**What is expected**
Among the entries below, which lines run from the line with "column M_Conforme Digitos | position: 5 -> 2" through the line with "Smartphone 64GB | M Preco"? Retype those, both ends included, exactly and without pictures.

START Input

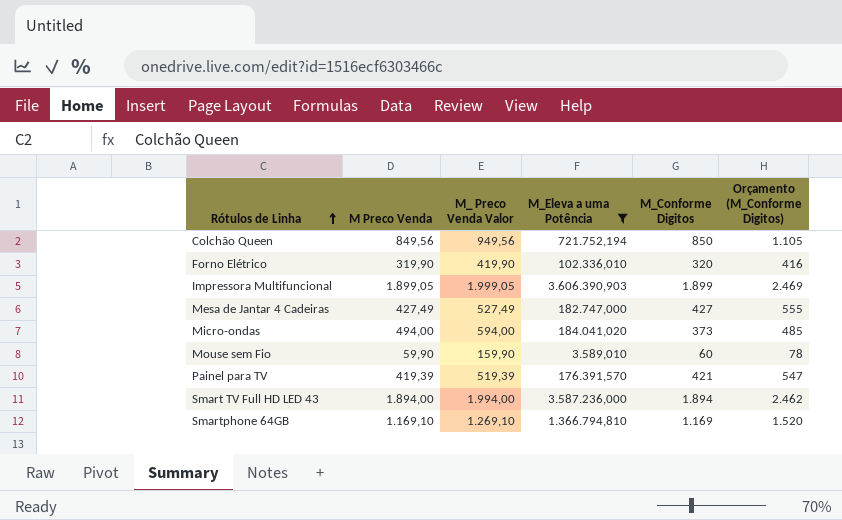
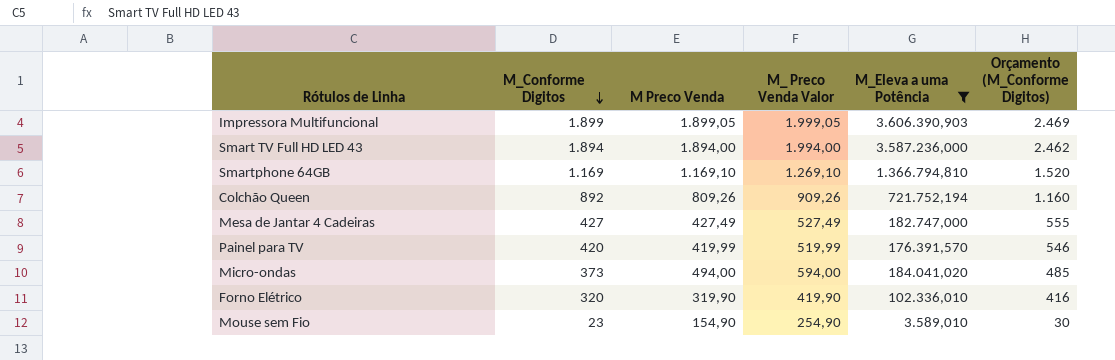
row order: Rótulos de Linha ascending -> M_Conforme Digitos descending
column M_Conforme Digitos | position: 5 -> 2
Colchão Queen | M_Conforme Digitos: 850 -> 892
Colchão Queen | M Preco Venda: 849,56 -> 809,26
Colchão Queen | M_ Preco Venda Valor: 949,56 -> 909,26
Colchão Queen | Orçamento (M_Conforme Digitos): 1.105 -> 1.160
Painel para TV | M_Conforme Digitos: 421 -> 420
Painel para TV | M Preco Venda: 419,39 -> 419,99
Painel para TV | M_ Preco Venda Valor: 519,39 -> 519,99
Painel para TV | Orçamento (M_Conforme Digitos): 547 -> 546
Mouse sem Fio | M_Conforme Digitos: 60 -> 23
Mouse sem Fio | M Preco Venda: 59,90 -> 154,90
Mouse sem Fio | M_ Preco Venda Valor: 159,90 -> 254,90
Mouse sem Fio | Orçamento (M_Conforme Digitos): 78 -> 30

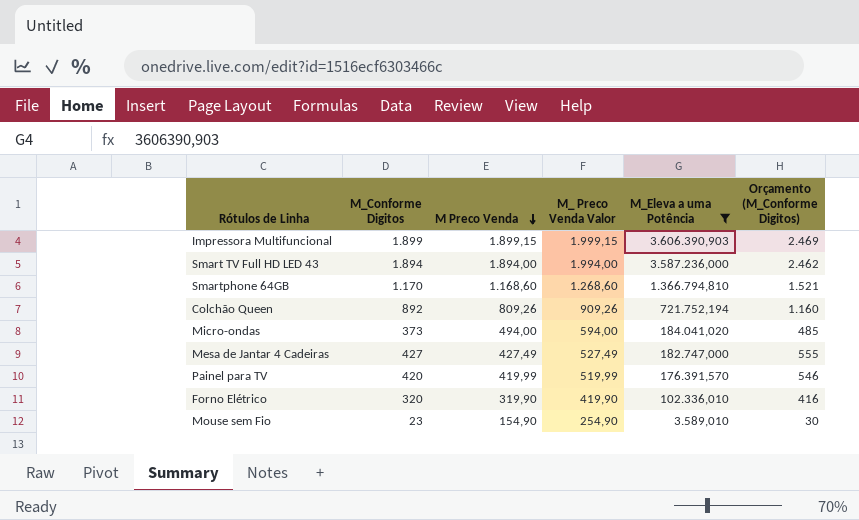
row order: M_Conforme Digitos descending -> M Preco Venda descending
Impressora Multifuncional | M Preco Venda: 1.899,05 -> 1.899,15
Impressora Multifuncional | M_ Preco Venda Valor: 1.999,05 -> 1.999,15
Smartphone 64GB | M_Conforme Digitos: 1.169 -> 1.170
Smartphone 64GB | M Preco Venda: 1.169,10 -> 1.168,60
Smartphone 64GB | M_ Preco Venda Valor: 1.269,10 -> 1.268,60
Smartphone 64GB | Orçamento (M_Conforme Digitos): 1.520 -> 1.521

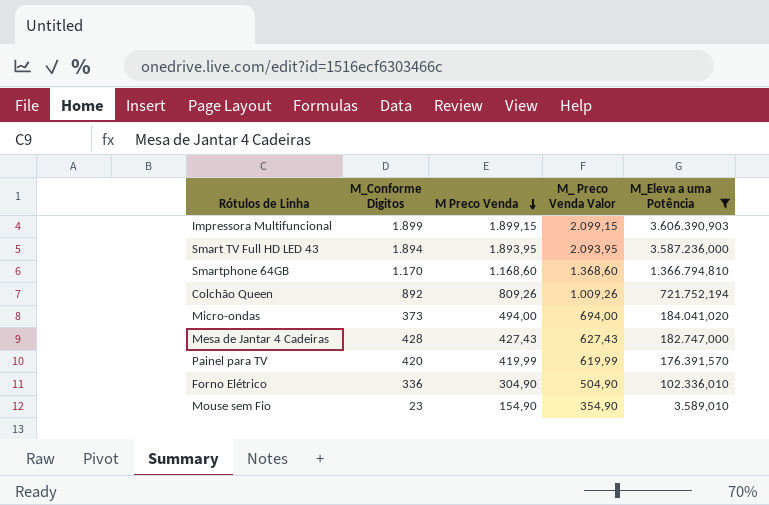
column Orçamento (M_Conforme Digitos) | formula: [M_Conforme Digitos] * 1,3 -> none
column M_ Preco Venda Valor | formula: [M Preco Venda] + 100 -> [M Preco Venda] + 200
Smart TV Full HD LED 43 | M Preco Venda: 1.894,00 -> 1.893,95
Mesa de Jantar 4 Cadeiras | M_Conforme Digitos: 427 -> 428
Mesa de Jantar 4 Cadeiras | M Preco Venda: 427,49 -> 427,43
Forno Elétrico | M_Conforme Digitos: 320 -> 336
Forno Elétrico | M Preco Venda: 319,90 -> 304,90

END Input

**Completed task**
column M_Conforme Digitos | position: 5 -> 2
Colchão Queen | M_Conforme Digitos: 850 -> 892
Colchão Queen | M Preco Venda: 849,56 -> 809,26
Colchão Queen | M_ Preco Venda Valor: 949,56 -> 909,26
Colchão Queen | Orçamento (M_Conforme Digitos): 1.105 -> 1.160
Painel para TV | M_Conforme Digitos: 421 -> 420
Painel para TV | M Preco Venda: 419,39 -> 419,99
Painel para TV | M_ Preco Venda Valor: 519,39 -> 519,99
Painel para TV | Orçamento (M_Conforme Digitos): 547 -> 546
Mouse sem Fio | M_Conforme Digitos: 60 -> 23
Mouse sem Fio | M Preco Venda: 59,90 -> 154,90
Mouse sem Fio | M_ Preco Venda Valor: 159,90 -> 254,90
Mouse sem Fio | Orçamento (M_Conforme Digitos): 78 -> 30

row order: M_Conforme Digitos descending -> M Preco Venda descending
Impressora Multifuncional | M Preco Venda: 1.899,05 -> 1.899,15
Impressora Multifuncional | M_ Preco Venda Valor: 1.999,05 -> 1.999,15
Smartphone 64GB | M_Conforme Digitos: 1.169 -> 1.170
Smartphone 64GB | M Preco Venda: 1.169,10 -> 1.168,60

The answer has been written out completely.